It was windy across the economic landscape yesterday. Trees of hope were blown down, and old chestnuts dropped from their branches, leaving their flaws exposed.
The winds blew across stock markets – this time the Dow fell another 153 points, taking the fall this year to 1303 points (9.9 per cent), and 2423 points (17 per cent) down on the year-high set in October last year. The FTSE 100 was down 12 per cent from the year’s beginning and 16 per cent down from the seven year high set in July last year.
But look elsewhere, and the signs of storm damage were just as obvious.
Oil was up yet again, this time it was trading at $107.65 at the time we took our daily reading from the New York Mercantile Exchange. The black stuff is now up $8 this year, but then remember it started 2008 at an unthinkably high level – and is now around $30 up on the price seen last September, which at the time was a record.
Then take a look at that sector that did so much to push equity prices up last year, and at the same time sat in another storm, this time of controversy: Private Equity.
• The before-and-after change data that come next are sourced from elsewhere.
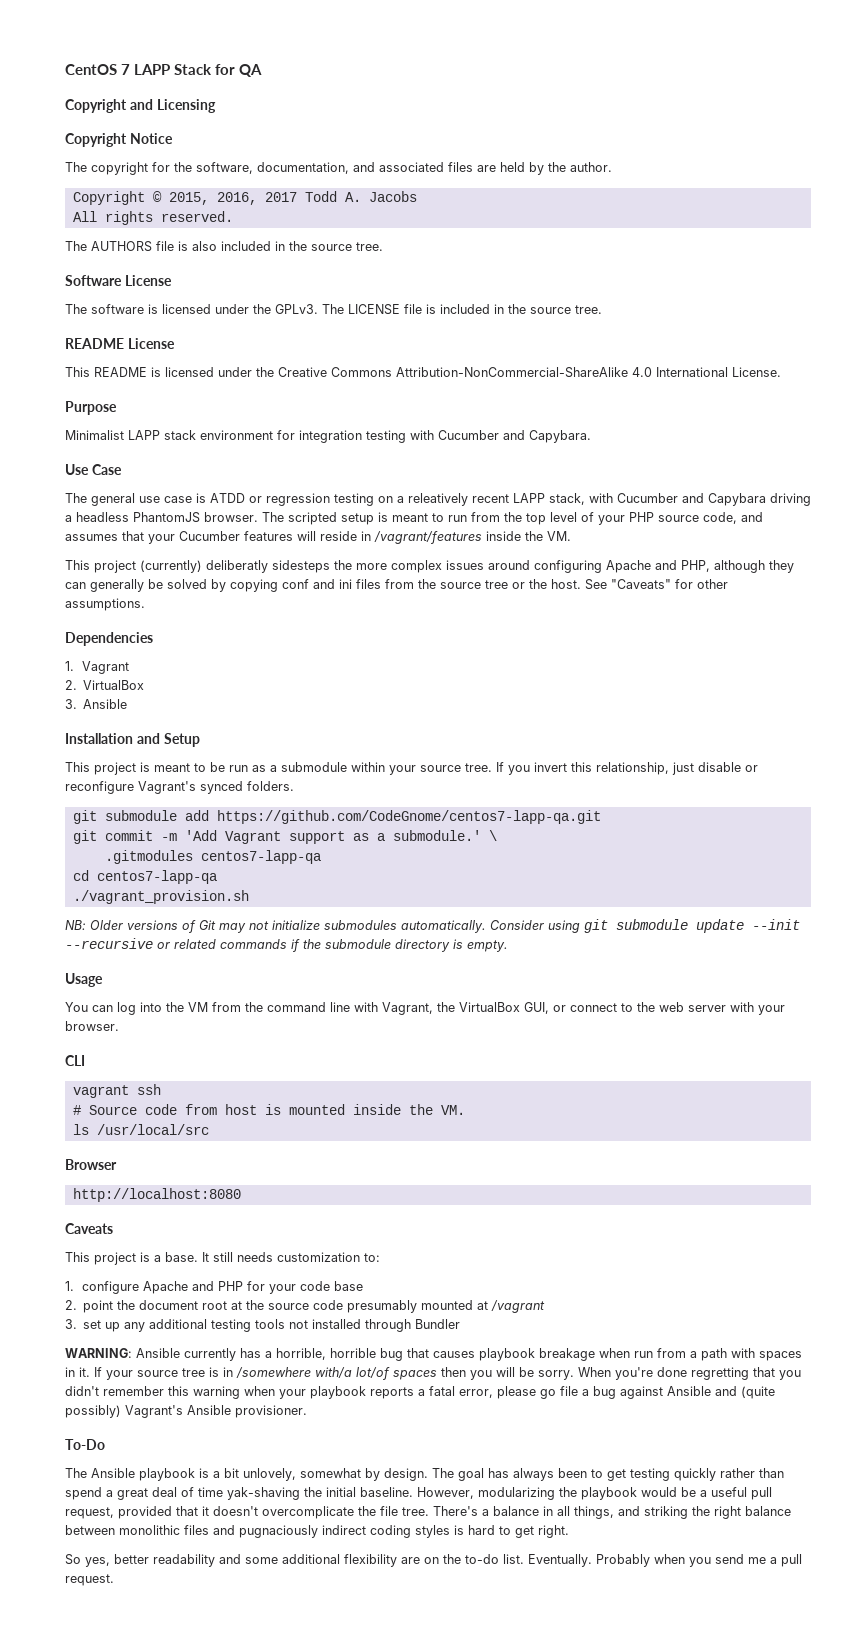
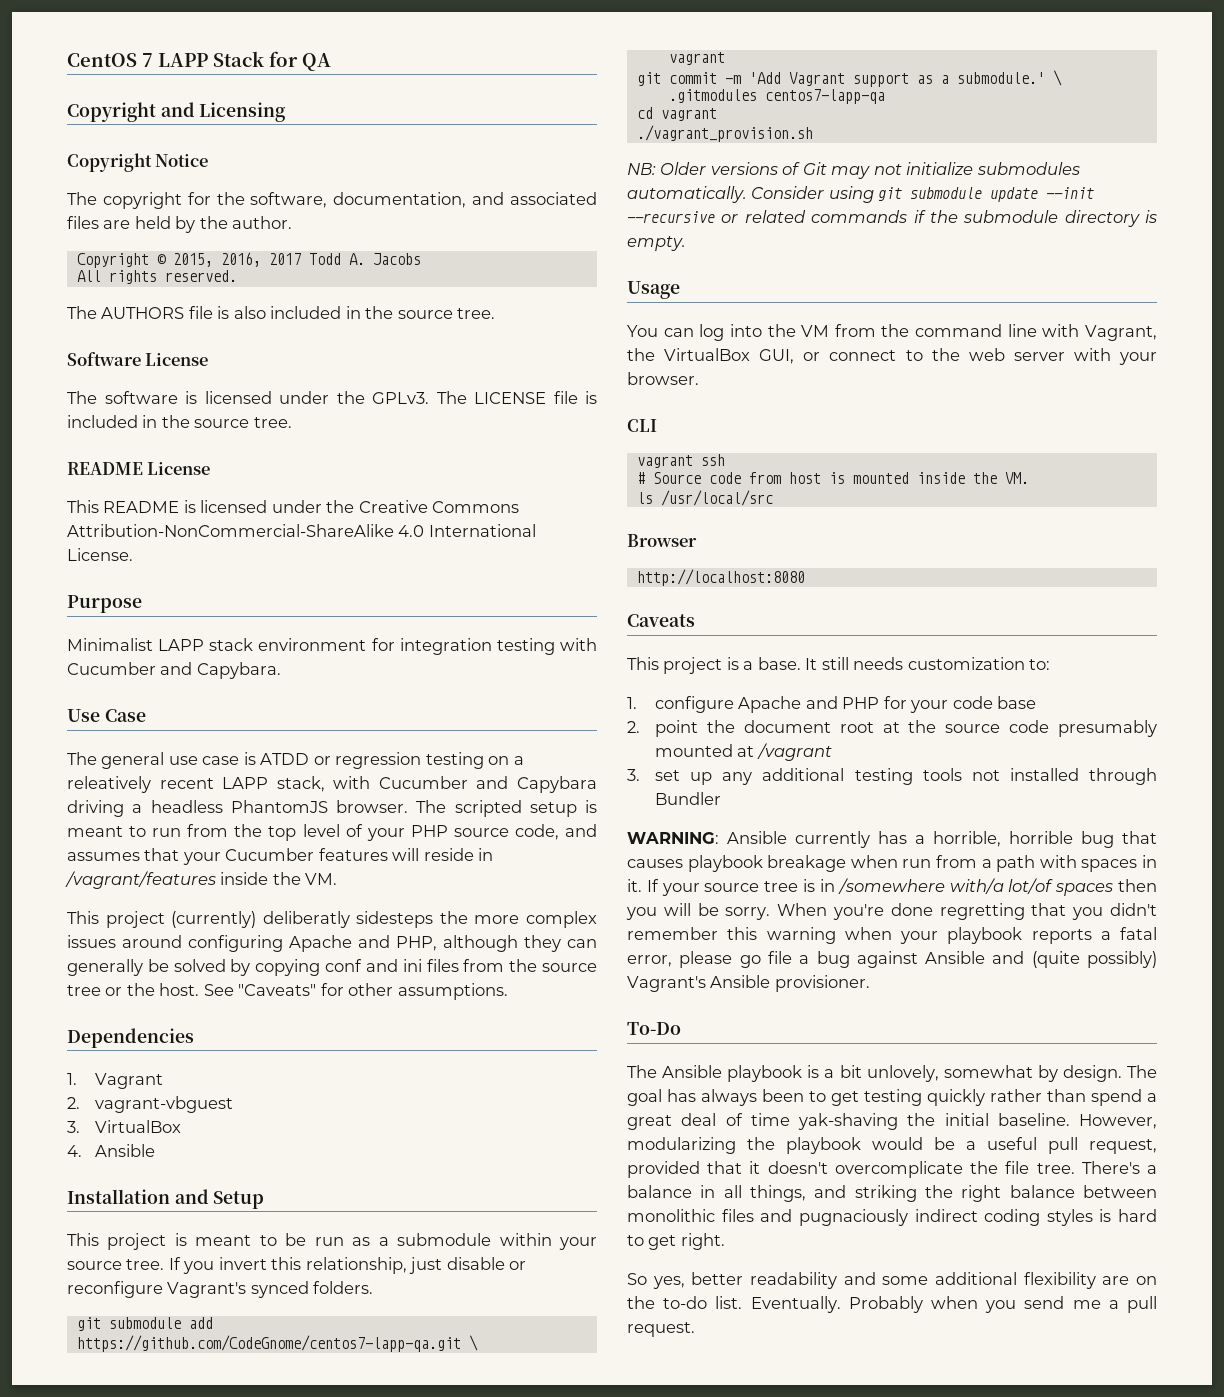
- 2. VirtualBox
+ 2. vagrant-vbguest
+ 3. VirtualBox
- 3. Ansible
+ 4. Ansible
- git submodule add https://github.com/CodeGnome/centos7-lapp-qa.git
+ git submodule add https://github.com/CodeGnome/centos7-lapp-qa.git \
+ vagrant
- cd centos7-lapp-qa
+ cd vagrant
Profits at Blackstone were down by 90 per cent in the last quarter. It’s just the latest Private Equity firm to feel the pinch – but at least this time some sunlight seeped through the dismay. Referring to the credit crisis, Steve Schwarzman, chairman and founder said, “It is uncomfortable while we are in the midst of it, but it is during these disruptive periods that we can make our best purchases. It has created enormous opportunities to buy cheaply.”
Meanwhile, another storm blew through Marks and Spencer, as its resident Superman, Sir Stuart Rose announced a boardroom shuffle, and while the company was at it, revealed the little matter that its chief exec is being promoted.
Sir Stuart has long maintained 2009 will be the year he steps down as CEO, and much speculation has surrounded who his successor will be, how MS will cope without him, and whether Sir Stuart would stay involved, or perhaps fly back to the planet Krypton.
Now we know; Sir Stuart will continue to wear his Marks and Spencer underpants on top of his trousers while overseeing the MS story until at least 2011 – but in the role of executive Chairman.
Put all that news together and you have a dramatic wind, and yet we have not even told the half of it.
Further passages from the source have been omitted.